Originally approved in 1981, Zantac (ranitidine) has had an excellent track record as both a safe and effective medicine. Worldwide, Zantac’s active ingredient, ranitidine, has been used by hundreds of millions of people with heartburn, acid reflux, and gastric and duodenal ulcer symptoms. 

Ranitidine is even on the World Health Organization’s List of Essential Medicines, as one of 433 drugs deemed essential for addressing the most important public health needs globally.

A similar nitrosamine impurity, N-Methylnitrosobutyric acid (NMBA), was found last year in several angiotensin II receptor blockers flagged by the FDA. Last week, a recall of the blood pressure drug losartan was expanded for the fifth time after Torrent Pharmaceuticals found a similar nitrosamine impurity in more batches of the drug.

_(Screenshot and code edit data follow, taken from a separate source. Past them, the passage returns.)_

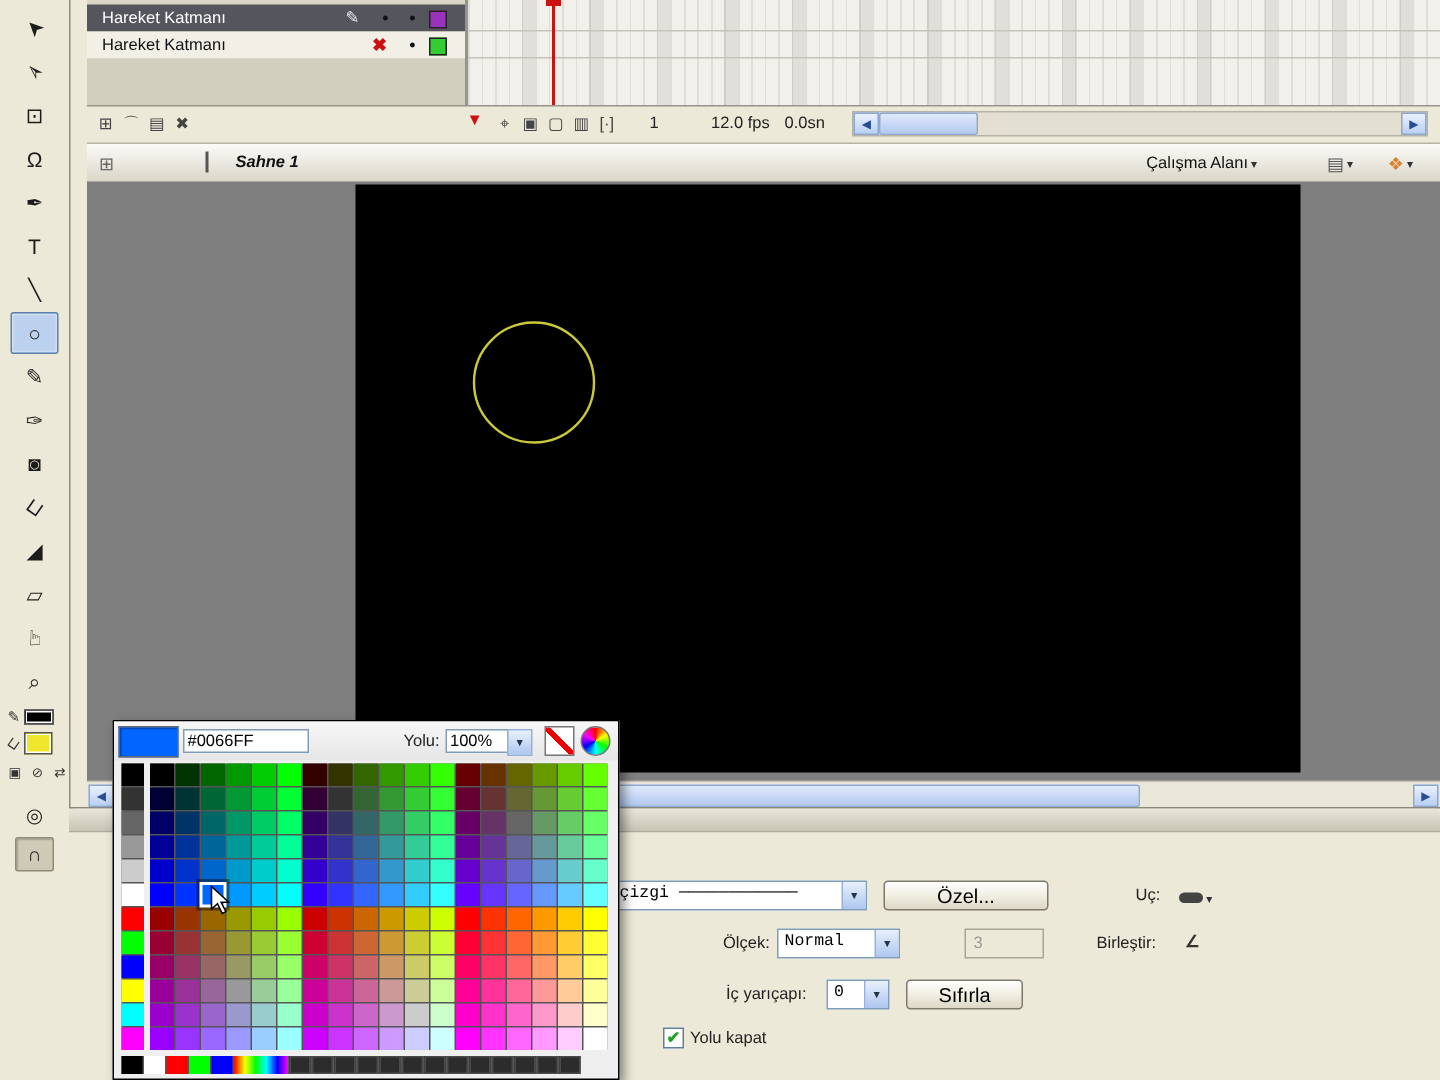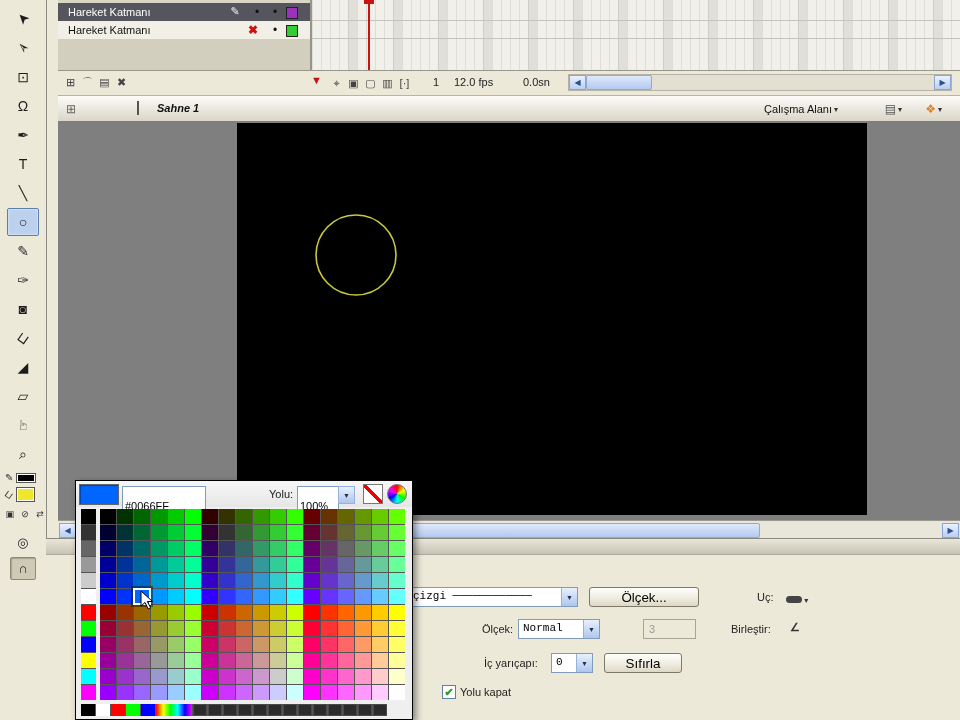--- a/index.html
+++ b/index.html
@@ -209,7 +209,7 @@
       <span class="red-mark">▼</span>
       <span class="abs" style="left:270px;top:1px;"><span class="tbtn">⌖</span><span class="tbtn">▣</span><span class="tbtn">▢</span><span class="tbtn">▥</span><span class="tbtn">[·]</span></span>
       <span class="ft-text" style="left:375px;">1</span>
-      <span class="ft-text" style="left:396px;">12.0 fps</span>
+      <span class="ft-text" style="left:416px;">12.0 fps</span>
       <span class="ft-text" style="left:465px;">0.0sn</span>
       <div class="sbar" style="left:510px;width:382px;">
         <div class="sb-btn" style="left:0;">◀</div>

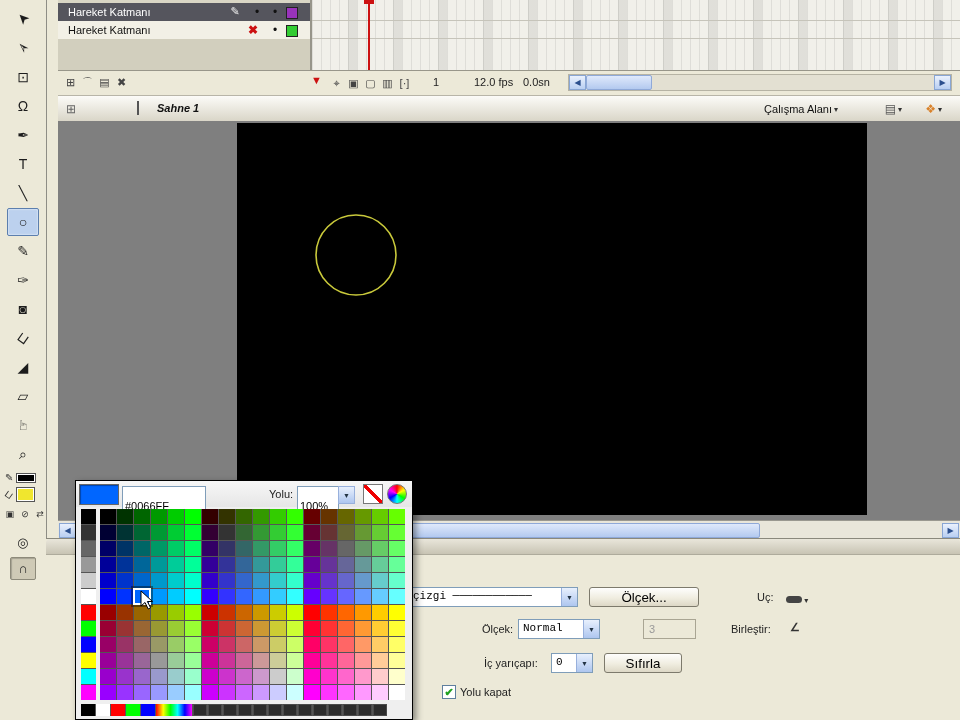--- a/index.html
+++ b/index.html
@@ -90,7 +90,7 @@
           box-shadow:3px 3px 7px rgba(0,0,0,0.45);z-index:50;}
   .pk-head{position:absolute;left:0;top:0;width:100%;height:26px;background:linear-gradient(#F7F7F7,#E6E6E6);}
   .cur-sw{position:absolute;left:3px;top:3px;width:38px;height:19px;border:1px solid #666;box-shadow:inset 1px 1px 1px #00000055;}
-  .pk-input{position:absolute;border:1px solid #7F9DB9;background:#fff;font-family:"Liberation Sans",sans-serif;font-size:11px;height:14px;padding:12px 2px;}
+  .pk-input{position:absolute;border:1px solid #7F9DB9;background:#fff;font-family:"Liberation Sans",sans-serif;font-size:11px;height:14px;padding:0 2px;}
   .pk-btn{position:absolute;width:18px;height:18px;border:1px solid #777;background:#fff;}
   .nocolor{background:linear-gradient(45deg,#fff 42%,#E00 42%,#E00 58%,#fff 58%);}
   .wheel{border-radius:50%;background:conic-gradient(#f00,#ff0,#0f0,#0ff,#00f,#f0f,#f00);}

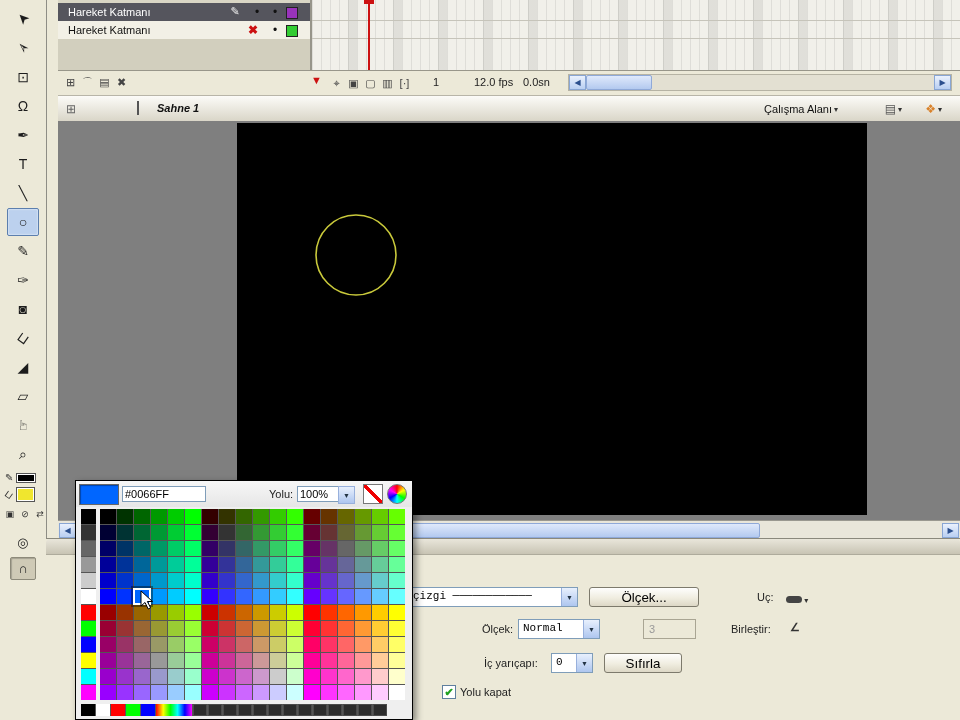--- a/index.html
+++ b/index.html
@@ -258,7 +258,7 @@
       <span class="combo-text">çizgi ────────────</span>
       <span class="combo-btn">▼</span>
     </div>
-    <button class="xp-btn" style="left:543px;top:48px;width:110px;">Ölçek...</button>
+    <button class="xp-btn" style="left:543px;top:48px;width:110px;">Özel...</button>
     <span class="plabel" style="left:711px;top:52px;">Uç:</span>
     <span class="abs" style="left:740px;top:54px;"><span class="pill"></span><span class="arrow"> ▾</span></span>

The FDA describes NDMA as a “known environmental contaminant and found in water and foods, including meats, dairy products and vegetables.” The agency says it’s evaluating whether the low levels of NDMA in ranitidine pose a real risk to patients and that it will post that information when it’s available.

It appears the pharmaceutical industry and FDA are following last year’s playbook when it was determined that a number of blood pressure drugs contained a similar impurity.

The FDA’s statements, voluntary recall actions by manufacturers, and suspension of sales by major drugstores suggest stakeholders are taking this matter very seriously. Online pharmacy Valisure went so far as to declare “there is no acceptable cancer risk for a drug like this.”

However, the flurry of announcements and actions regarding ranitidine products raises more questions than it answers. What is known about the relative risks associated with NDMA, whether found in water, food, or pharmaceutical products, such as Zantac? Given that on September 13th the FDA stated that the amount of NDMA found in ranitidine products “barely exceeds amounts you would expect to find in common foods,” it appears the relative risk related to ranitidine use is small.

Adding to the confusion is a seemingly unclear message being disseminated by the FDA. While the FDA has said that patients who wish to stop using ranitidine should discuss treatment alternatives with their healthcare provider, the agency is not recommending users stop taking the drug. This of course begs the question where patients will find ranitidine once their current supplies run out.